CourtCalifornia Court of Appeal
DecidedOctober 2, 2013
DocketB240202
StatusUnpublished

This text of Merrill v. Action Education Services CA2/2 (Merrill v. Action Education Services CA2/2) is published on Counsel Stack Legal Research, covering California Court of Appeal primary law. Counsel Stack provides free access to over 12 million legal documents including statutes, case law, regulations, and constitutions.

Bluebook
Merrill v. Action Education Services CA2/2, (Cal. Ct.
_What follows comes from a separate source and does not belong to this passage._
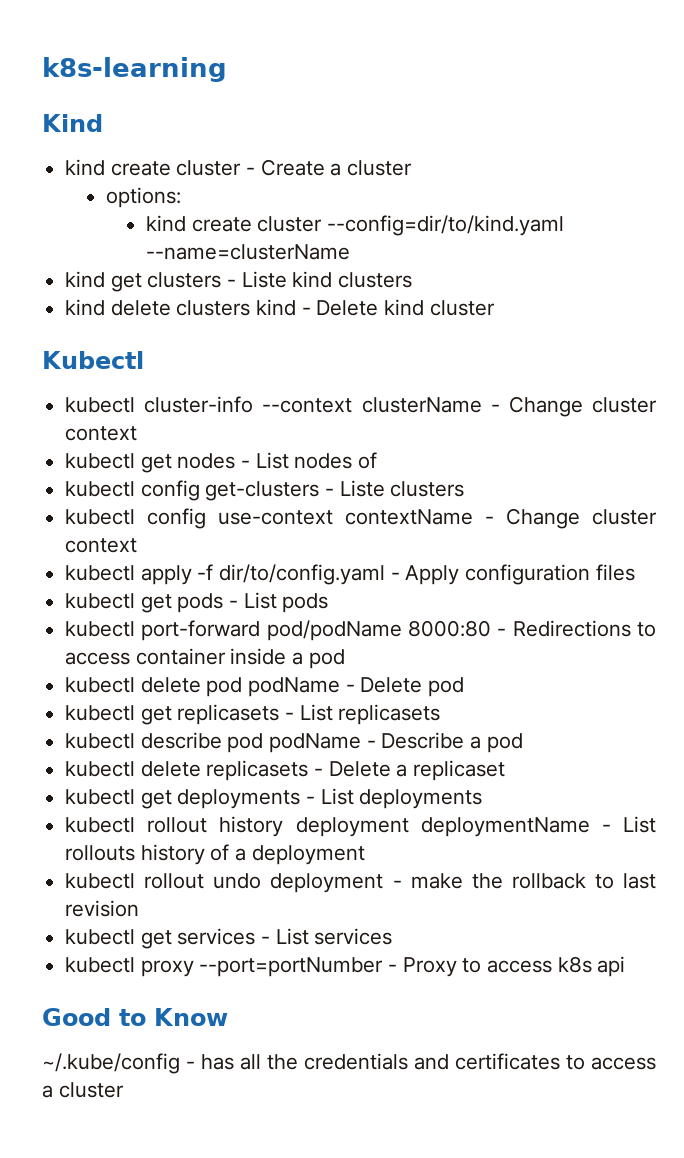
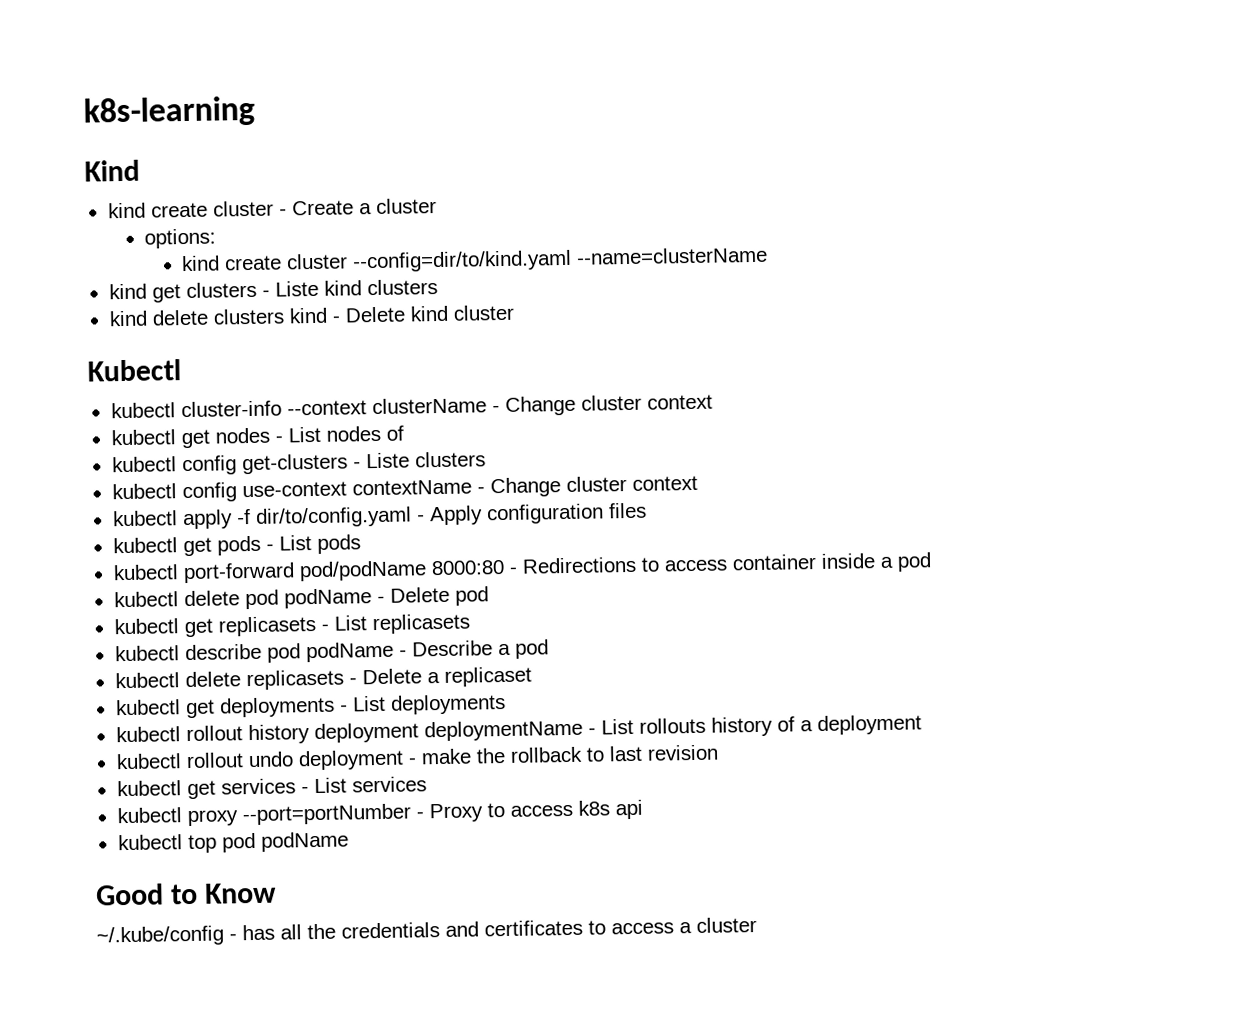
(626, 966) none -> [117,831,349,854] // kubectl top pod podName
App. 2013).

Opinion

Filed 10/2/13 Merrill v. Action Education Services CA2/2

NOT TO BE PUBLISHED IN THE OFFICIAL REPORTS California Rules of Court, rule 8.1115(a), prohibits courts and parties from citing or relying on opinions not certified for publication or ordered published, except as specified by rule 8.1115(b). This opinion has not been certified for publication or ordered published for purposes of rule 8.1115.

IN THE COURT OF APPEAL OF THE STATE OF CALIFORNIA SECOND APPELLATE DISTRICT DIVISION TWO

CRYSTAL MERRILL et al., B240202

Plaintiffs and Appellants, (Los Angeles County Super. Ct. No. BC471835) v.

ACTION EDUCATIONAL SERVICES, INC.,

Defendant and Appellant.

APPEAL from a judgment of the Superior Court of Los Angeles County. Anthony J. Mohr, Judge. Affirmed in part, reversed in part, and dismissed in part.

Skapik Law Group and Geralyn L. Skapik; OsbornLaw and Richard G. Osborn; Southern California Lawyers Group and Eric Christopher Morris for Plaintiffs and Appellants.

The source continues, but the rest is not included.